▶ [AIM OF THE EXERCISE]
Exactly retype the opening line of the entries and every line after it, ending with the line that contains "-420,6 +420,17 @@". Skip all pictures.

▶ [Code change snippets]
※ ※ ※

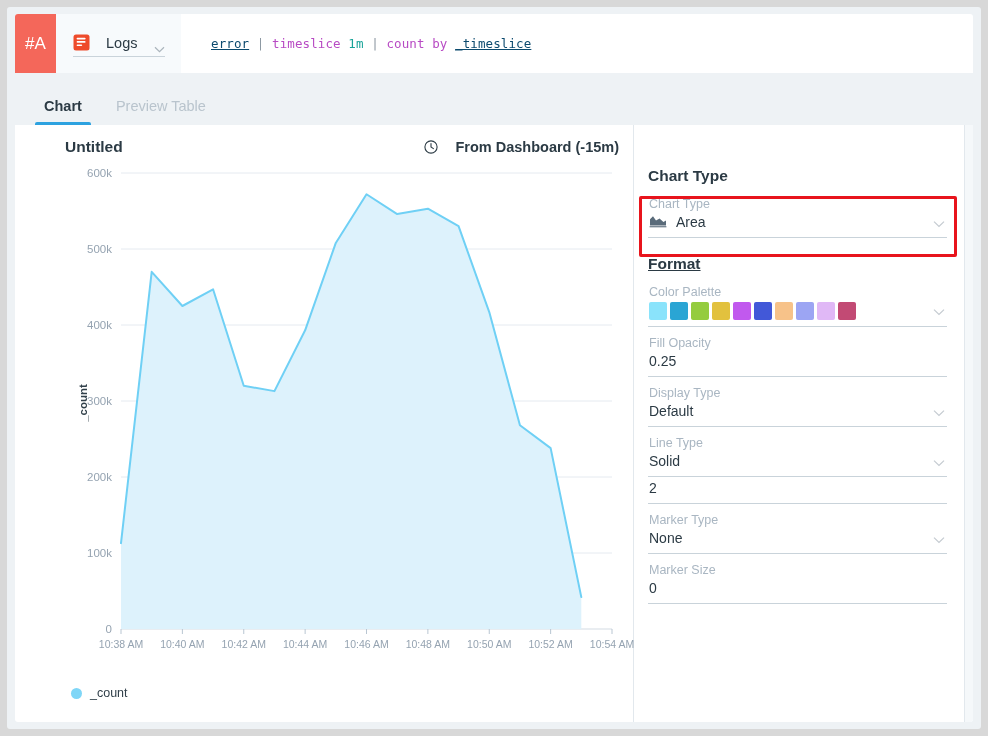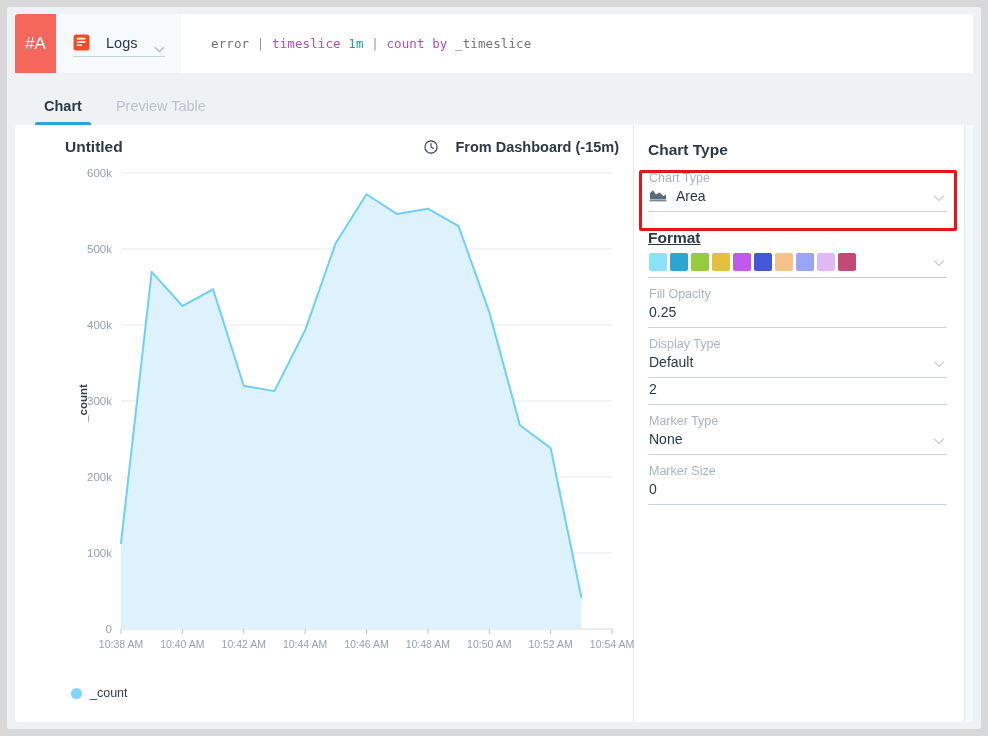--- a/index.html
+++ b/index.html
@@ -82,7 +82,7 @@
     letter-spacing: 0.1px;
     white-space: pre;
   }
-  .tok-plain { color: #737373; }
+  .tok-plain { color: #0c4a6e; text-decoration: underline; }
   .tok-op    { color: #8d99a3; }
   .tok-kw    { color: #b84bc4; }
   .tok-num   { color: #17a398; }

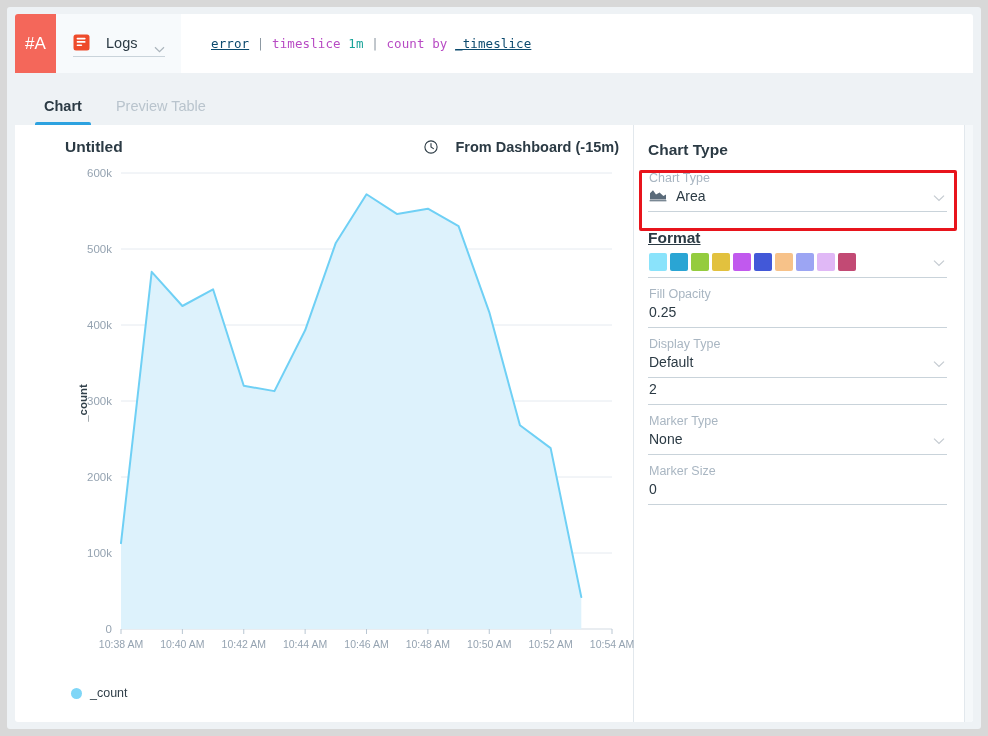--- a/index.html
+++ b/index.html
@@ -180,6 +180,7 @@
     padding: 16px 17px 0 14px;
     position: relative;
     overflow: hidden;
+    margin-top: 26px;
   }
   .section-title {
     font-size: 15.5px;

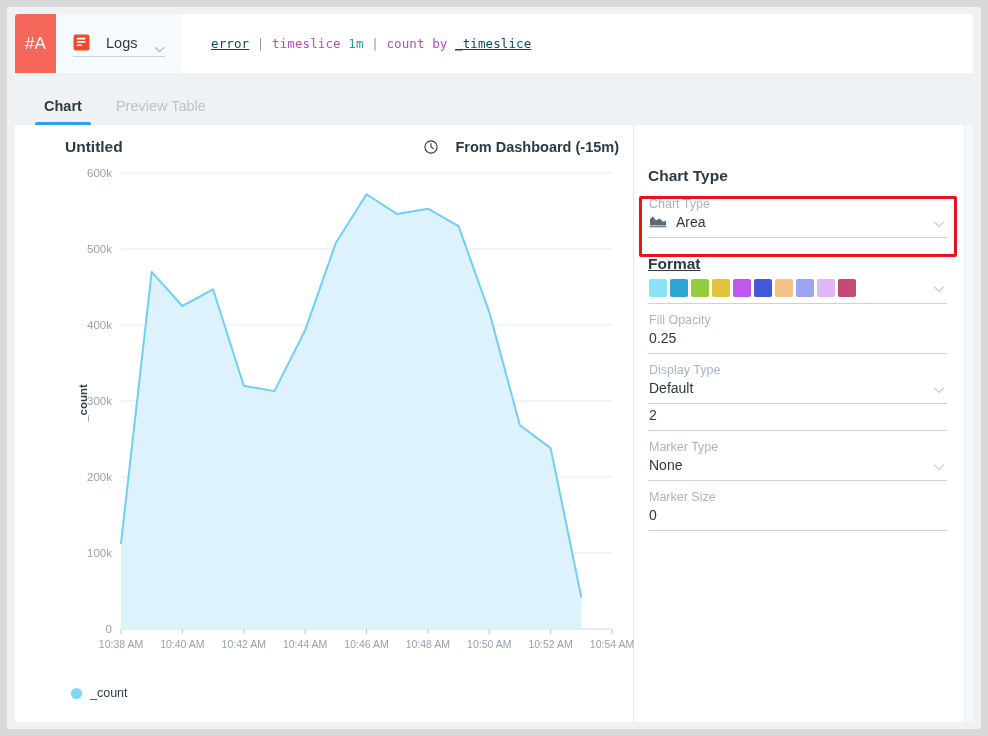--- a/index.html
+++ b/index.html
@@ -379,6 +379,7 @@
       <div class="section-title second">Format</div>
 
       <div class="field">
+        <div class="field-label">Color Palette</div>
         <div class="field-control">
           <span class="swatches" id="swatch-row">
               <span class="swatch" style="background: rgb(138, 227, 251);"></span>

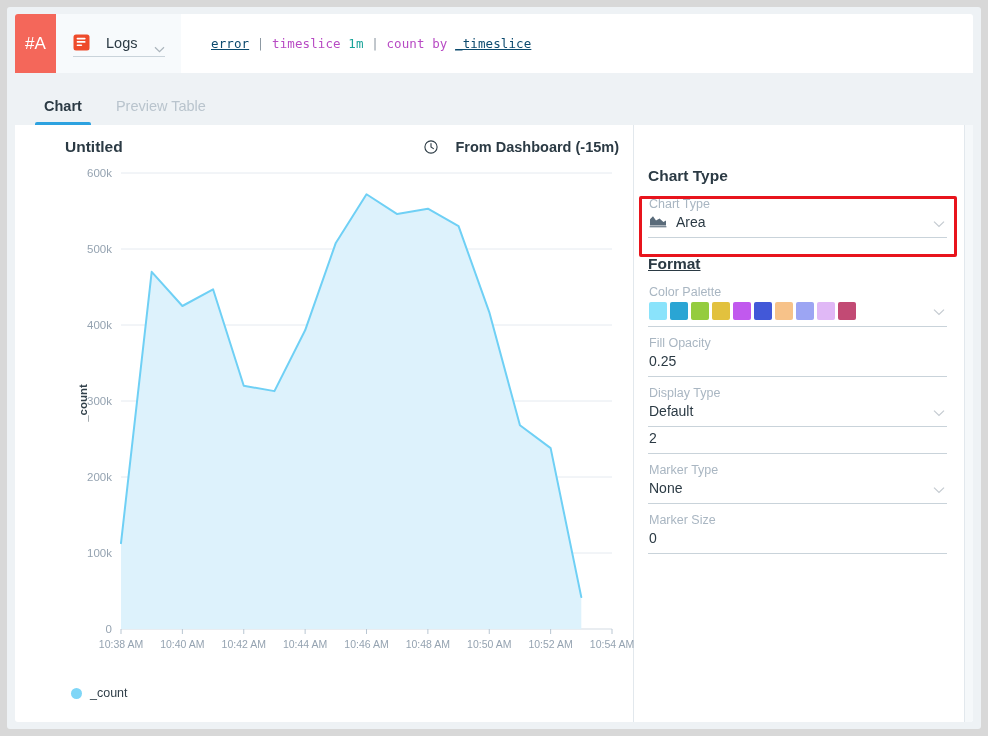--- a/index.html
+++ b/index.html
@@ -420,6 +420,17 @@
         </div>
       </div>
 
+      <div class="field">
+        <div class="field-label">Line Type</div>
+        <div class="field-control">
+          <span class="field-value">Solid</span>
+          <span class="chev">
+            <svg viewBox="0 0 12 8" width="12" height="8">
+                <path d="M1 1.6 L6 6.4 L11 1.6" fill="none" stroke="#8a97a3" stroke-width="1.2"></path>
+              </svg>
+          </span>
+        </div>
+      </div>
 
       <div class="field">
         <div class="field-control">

※ ※ ※

▶ [RESPONSE TO THE TASK]
--- a/index.html
+++ b/index.html
@@ -82,7 +82,7 @@
     letter-spacing: 0.1px;
     white-space: pre;
   }
-  .tok-plain { color: #737373; }
+  .tok-plain { color: #0c4a6e; text-decoration: underline; }
   .tok-op    { color: #8d99a3; }
   .tok-kw    { color: #b84bc4; }
   .tok-num   { color: #17a398; }

--- a/index.html
+++ b/index.html
@@ -180,6 +180,7 @@
     padding: 16px 17px 0 14px;
     position: relative;
     overflow: hidden;
+    margin-top: 26px;
   }
   .section-title {
     font-size: 15.5px;

--- a/index.html
+++ b/index.html
@@ -379,6 +379,7 @@
       <div class="section-title second">Format</div>
 
       <div class="field">
+        <div class="field-label">Color Palette</div>
         <div class="field-control">
           <span class="swatches" id="swatch-row">
               <span class="swatch" style="background: rgb(138, 227, 251);"></span>

--- a/index.html
+++ b/index.html
@@ -420,6 +420,17 @@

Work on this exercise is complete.